I famigliari di Virginia condividono la scena (la Madre, il Padre) o restano solo comparse (il fratellino minore Adrian) o addirittura fantasmi che riescono comunque a influenzare gli eventi e il carattere. Tra questi, il primo marito della diafana Madre Julia, che si distingue per il lutto e l’altruismo incrollabili così vittoriani, vedova di Mr Duckworth morto improvvisamente e immortalato nel gesto di raccogliere un fico. La bellezza delle donne della famiglia materna è una delle altre entità impalpabili ma pesanti per Virginia, da sempre insicura del proprio aspetto e l’ombra intellettuale del Padre lo è per i suoi pensieri, che stentano a liberarsi, oppressi dall’atmosfera cupa della ricca casa londinese di famiglia, descritta quasi come un maniero di una brutta favola, così diversa dall’atmosfera più rarefatta della casa al mare in Cornovaglia e dalle strade dell’amata Londra, dove può camminare e osservare il succedersi delle stagioni. Le foglie cadono insieme alle persone, più o meno importanti e, contemporaneamente, nascono nuove gemme. Le parole incantate di Favier consentono di sentire quello che Virginia sente e di vedere quello che vede, con la stessa nebbia e la stessa luce che arriva, alla fine, quando il vecchio dramma vittoriano con i suoi personaggi viene lasciato indietro dal tempo, dalla morte, dalle scelte. Nonostante tutto quello che sappiamo, il libro lascia credere alla possibilità di un finale diverso perché, in fondo, Virginia è una giovane donna, in un secolo nuovo ed è ormai pronta ad attraversare il confine del suo talento innovativo.
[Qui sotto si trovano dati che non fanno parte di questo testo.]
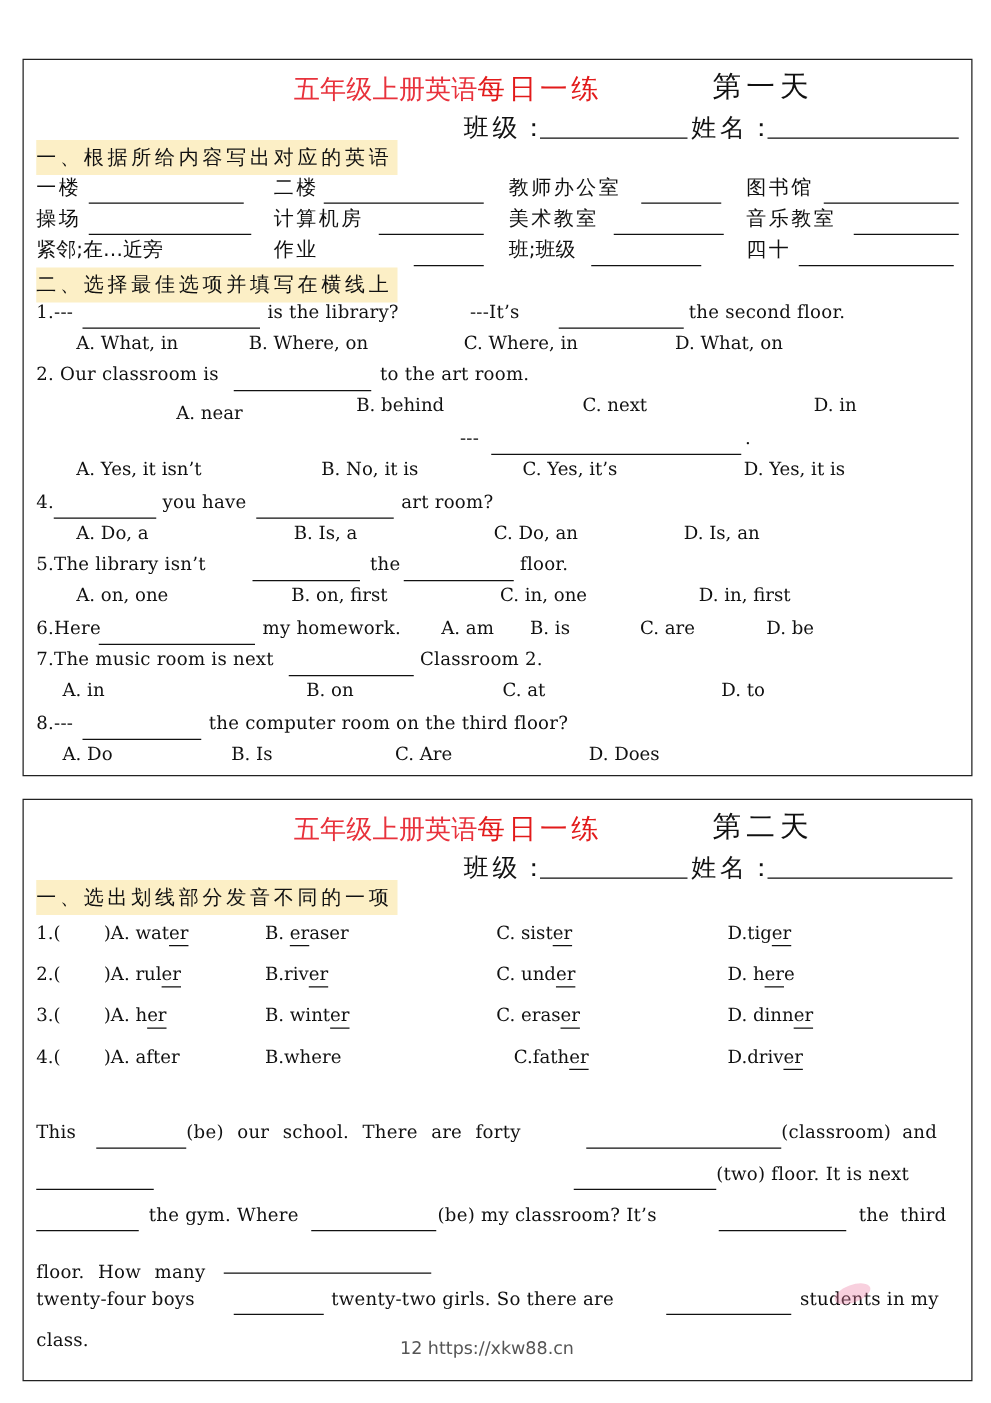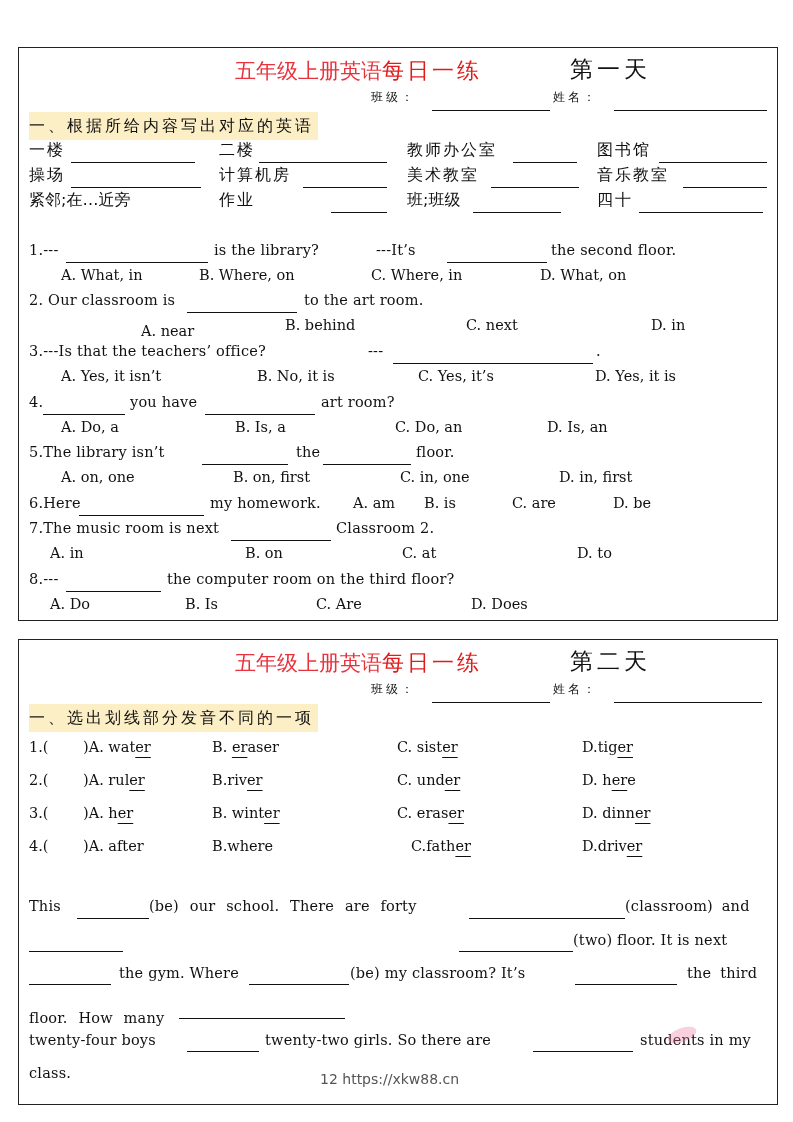--- a/index.html
+++ b/index.html
@@ -14,7 +14,7 @@
   .title-red .strong { color: #e21b1b; font-size: 22px; letter-spacing: 3px; }
   .title-day { position: absolute; left: 551px; top: 0px; font-family: "DejaVu Sans", sans-serif; font-size: 23px; color: #111; letter-spacing: 4px; }
 
-  .info-row { position: absolute; top: 40px; left: 0; width: 100%; height: 26px; font-family: "DejaVu Sans", sans-serif; font-size: 12px; }
+  .info-row { position: absolute; top: 40px; left: 0; width: 100%; height: 26px; font-family: "DejaVu Sans", sans-serif; font-size: 20px; }
   .info-label { position: absolute; top: 1px; letter-spacing: 3px; }
   .uline { position: absolute; border-bottom: 1.3px solid #111; height: 0; }
 

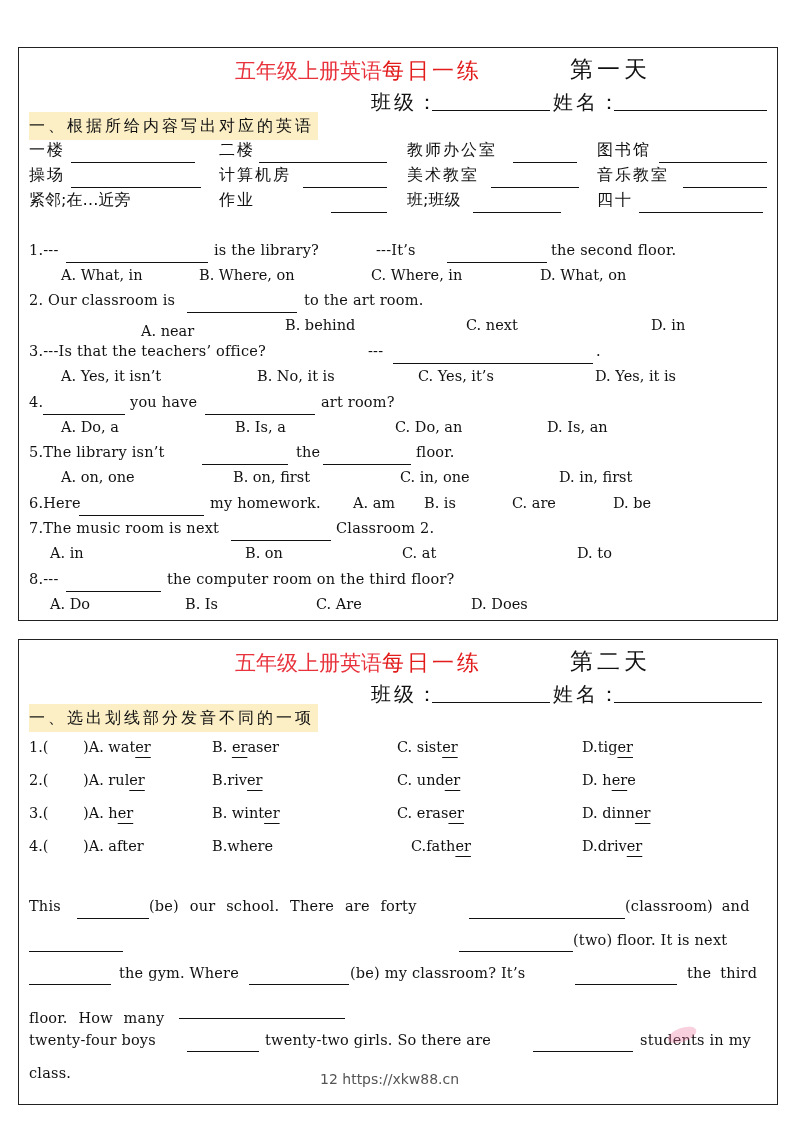--- a/index.html
+++ b/index.html
@@ -70,6 +70,7 @@
   <span class="cn" style="left:578px; top:142px">四十</span>
   <span class="uline" style="left:620px; width:124px; top:164px"></span>
 
+  <div class="sec-head" style="top:166px">二、选择最佳选项并填写在横线上</div>
 
   <span class="txt" style="left:10px; top:194px">1.---</span>
   <span class="uline" style="left:47px; width:142px; top:214px"></span>

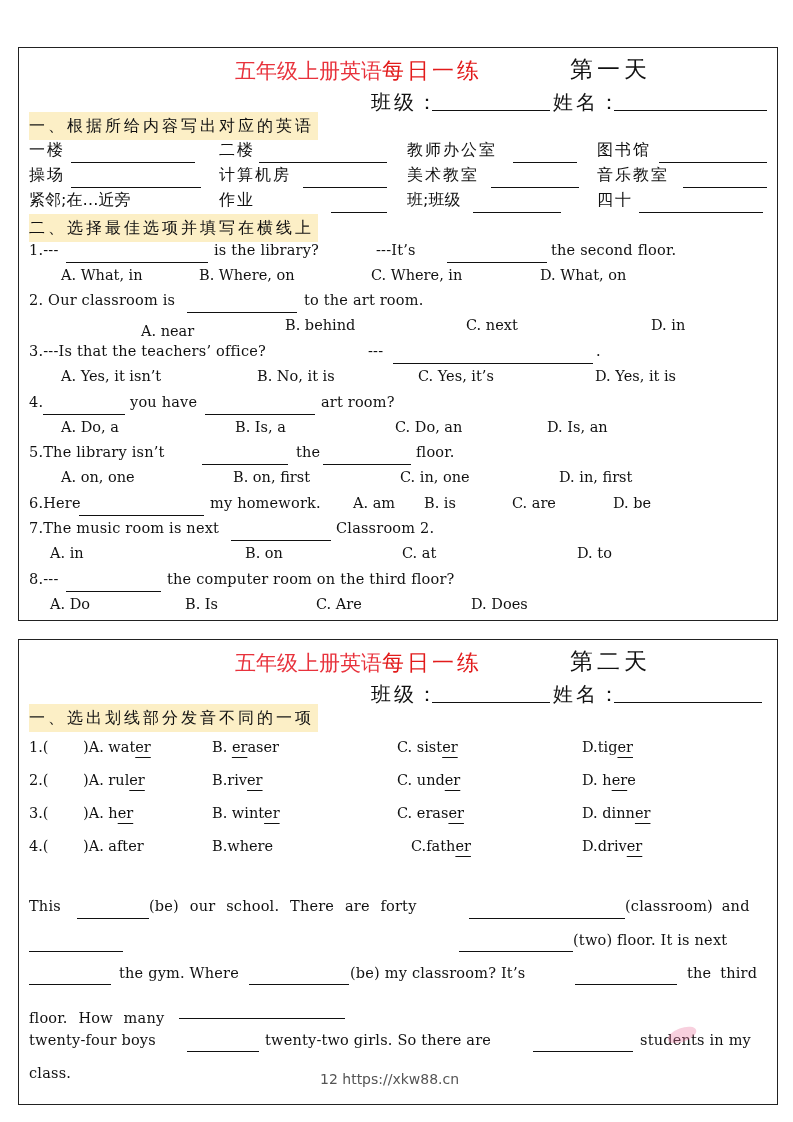--- a/index.html
+++ b/index.html
@@ -91,7 +91,6 @@
   <span class="opt" style="left:447px; top:269px">C. next</span>
   <span class="opt" style="left:632px; top:269px">D. in</span>
 
-  <span class="txt" style="left:10px; top:295px">3.---Is that the teachers’ office?</span>
   <span class="txt" style="left:349px; top:295px">---</span>
   <span class="uline" style="left:374px; width:200px; top:315px"></span>
   <span class="txt" style="left:577px; top:295px">.</span>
Virginia si chiede se poi esista la scrittura femminile, la frase femminile – ecco, due parole femminili, si dice, anzi no, non si dice niente, perché la lingua inglese non si pone neanche il problema, il che spiega senza dubbio molte cose. Si tratta di scrivere come una donna che ha dimenticato di essere donna e dunque non ha più bisogno di nasconderlo. Si tratta di torcere il collo a quelle che l’hanno preceduta, in particolare a Jane Austen che malgrado il suo genio era solo una prima tappa, una prima autorizzazione data alle donne. Tra l’altro post mortem, perché da viva ha visto i suoi libri pubblicati solo sotto anonime perifrasi – a lady, the author – e il suo epitaffio la descrive soprattutto come figlia di suo padre. Torcere il collo anche alle Brontë che, pur avendo scelto di passare dallo pseudonimo maschile, non hanno potuto, scrivendo, dimenticare di essere donne.
VIRGINIA
Emanuelle Favier
Trad. Alba Bariffi
Guanda
pagg. 304
19 euro
Anche l’inquieta Virginia si sarebbe fatta ammaliare dall’appassionata e capillare recensione di Simona, che da semplice osservatrice sì è lasciata attraversare dalla luce che increspa le acque di un’anima tormentata, catturandone l’essenza Complimenti alla neo “recensionista”!